Asia Bibi case adjourned after SC judge refuses to hear appeal

The Supreme Court Judge, Iqbal Hamid-ur-Rehman, refused to hear the blasphemy appeal of Asia Bibi. Her case adjourned for an indefinite period.

Justice Iqbal Hamid-ur-Rehman, recused after reiterating that he had also heard the case of Salmaan Taseer, former governor of Punjab who had been killed by his guard over allegations of blasphemy.

The Chief justice will now appointment another judge to the bench, with the resumption date of the hearing still unclear.

Asia Bibi had been accused of insulting the Prophet Mohammed (PBUH) in June 2009.

Speaking to The Nation, Asia Bibi’s husband stated that the hearing was indeed adjourned because one of the judges had already been involved in Mumtaz Qadri’s case. He expressed hope that the next hearing will be held soon. Asked whether he had received any threats after Mumtaz Qadri was hanged, he said that no such thing had occurred.

Pakistan has witnessed cases regarding blasphemy which are exploitative and oppressive.
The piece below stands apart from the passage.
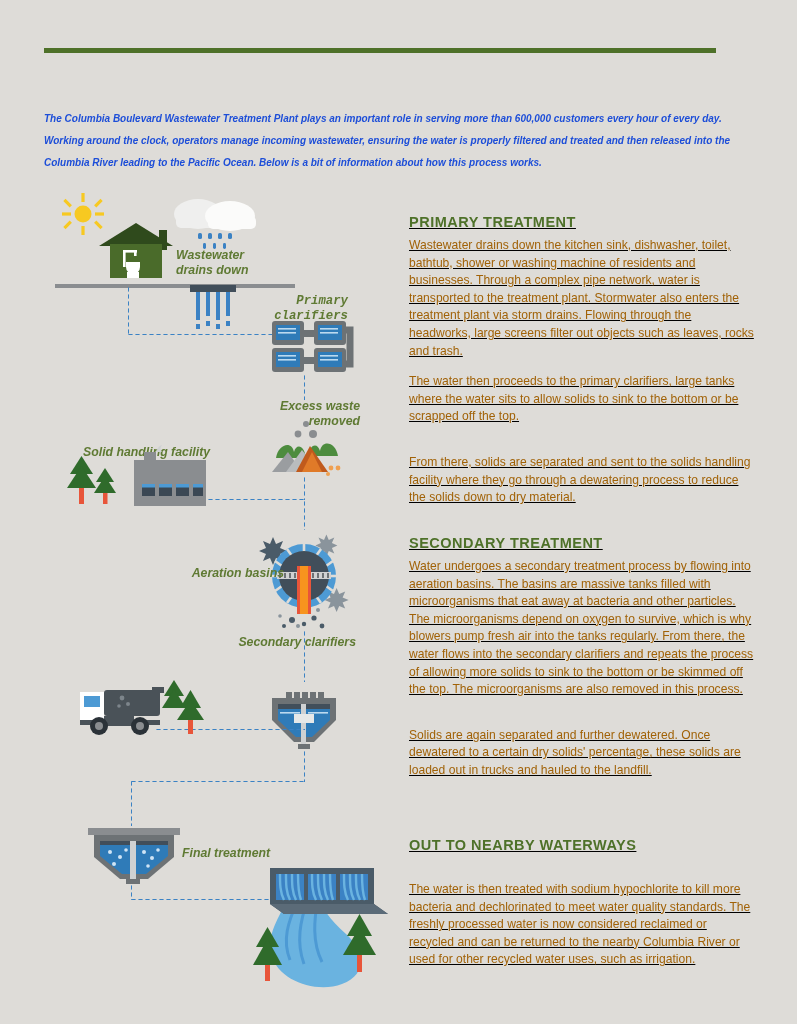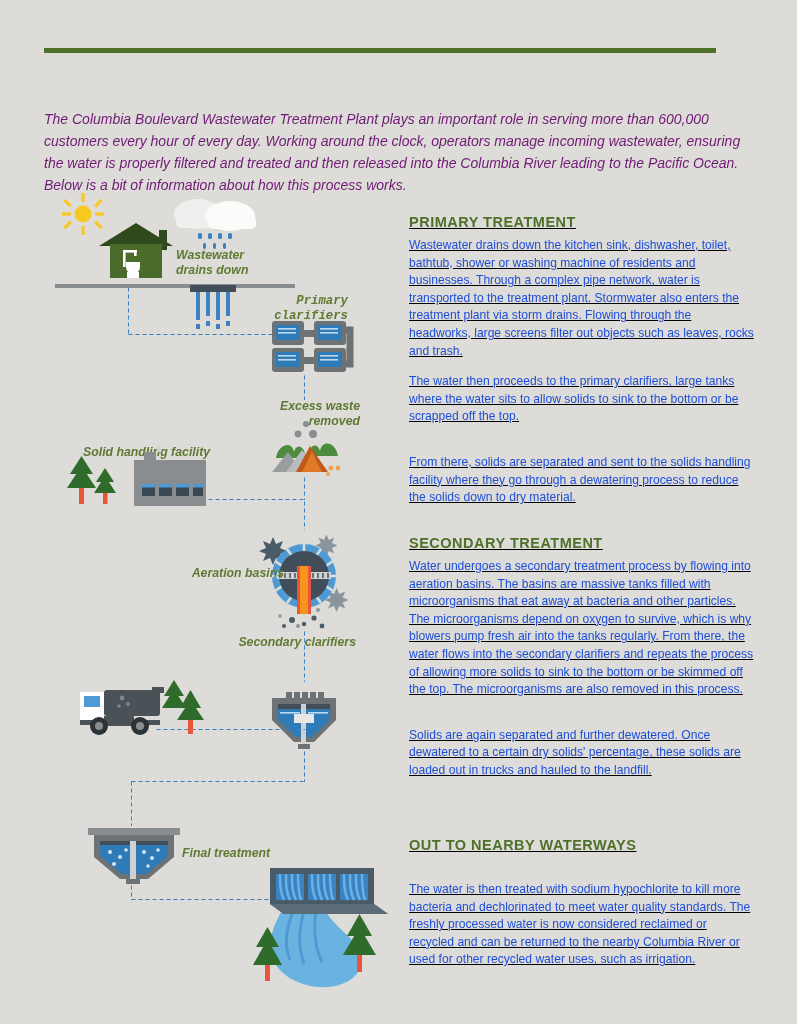"The Columbia Boulevard Wastewater" .intro { color: #701a75 -> #1d4ed8; font-size: 14px -> 10px; font-weight: 400 -> 700 }
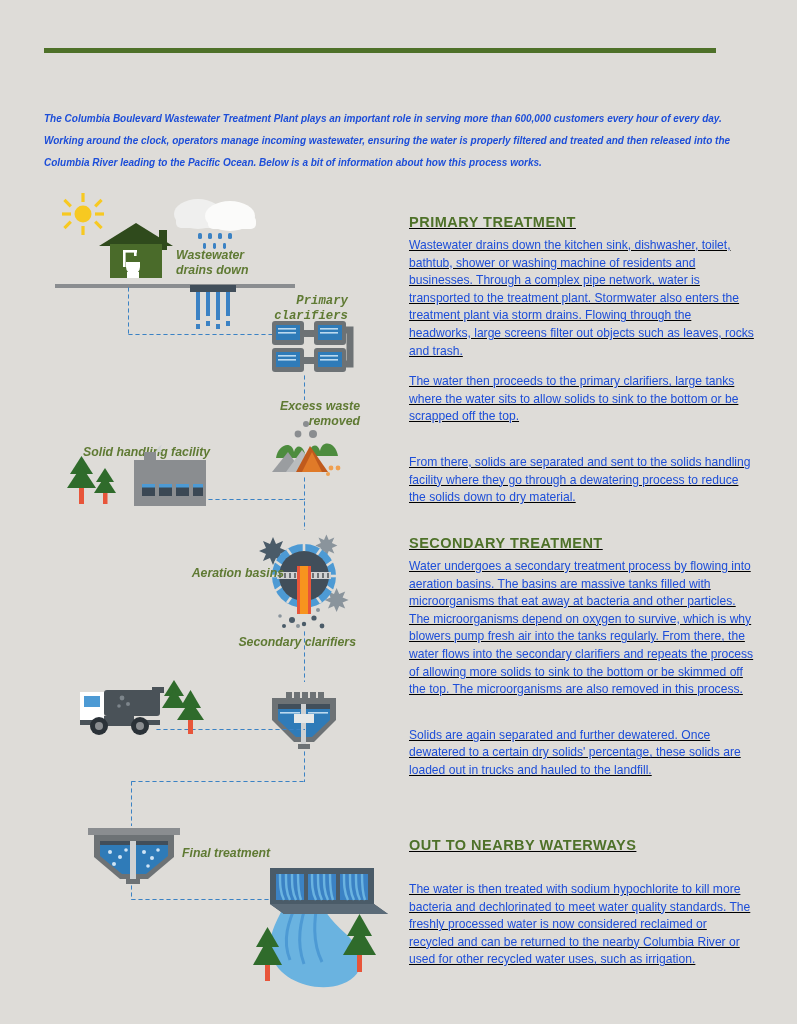"Wastewater drains down the kitchen" .sec-p { color: #1d4ed8 -> #a16207 }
This was the final appeal of Asia Bibi.

In 2010 she was sentenced to death, despite that her case was strongly pleaded by her advocates, who proved her innocence through insisting that the accusers held grudges against her.

The case

Successive appeals have been rejected. The three-judge Supreme Court bench was to decide Bibi's verdict. In case of conviction, her only recourse will be a direct appeal to the president for clemency. She would become the first person in Pakistan to be executed for blasphemy.

“There is no question that what is at stake is the very soul of the state and Pakistan society: does Pakistan respect the rights of the most vulnerable? Does it defend those rights against spurious allegations even where those allegations involved matters that are sacred to most Pakistanis?” Mustafa Qadri, an expert on human rights in South Asia, told AFP recently.

The details

The accusers claimed that back in June 2009, when Asia was labouring in a field, a row broke out with some Muslim women she was working with. Asia was asked to fetch water whereby the Muslim objected, stating: 'A non-Muslim is undesirable in the course to touch the water bowl.'

The women proceeded to a local cleric and accused Bibi of blasphemy against the Prophet Mohammed (PBUH), a charge which is punishable by death under legislation. Rights groups have regularly criticised Pakistan's blasphemy law due to its routine abuses to settle personal vendettas.


Implications and repercussions

Shahzad Akbar, human rights lawyer explains: '' In Pakistan blasphemy cases are mostly misused... it would be a huge blow for minorities in Pakistan who already live in fear. The repercussions for minorities, human rights and the blasphemy laws will be tremendous.''

Her husband has already written to President Mamnoon Hussain to seek permission to move her to France, where the Council of Paris unanimously adopted a proposal to award honourary citizenship to Asia Bibi in March.

In 2011, former Punjab governor Taseer, who spoke out in support of Bibi, was gunned down in broad daylight in Islamabad. His assassin Mumtaz Qadri was executed earlier in 2016 in a Supreme Court decision that was hailed by progressives, but brought hardliners into the streets supporting Qadri and demanding Bibi be killed.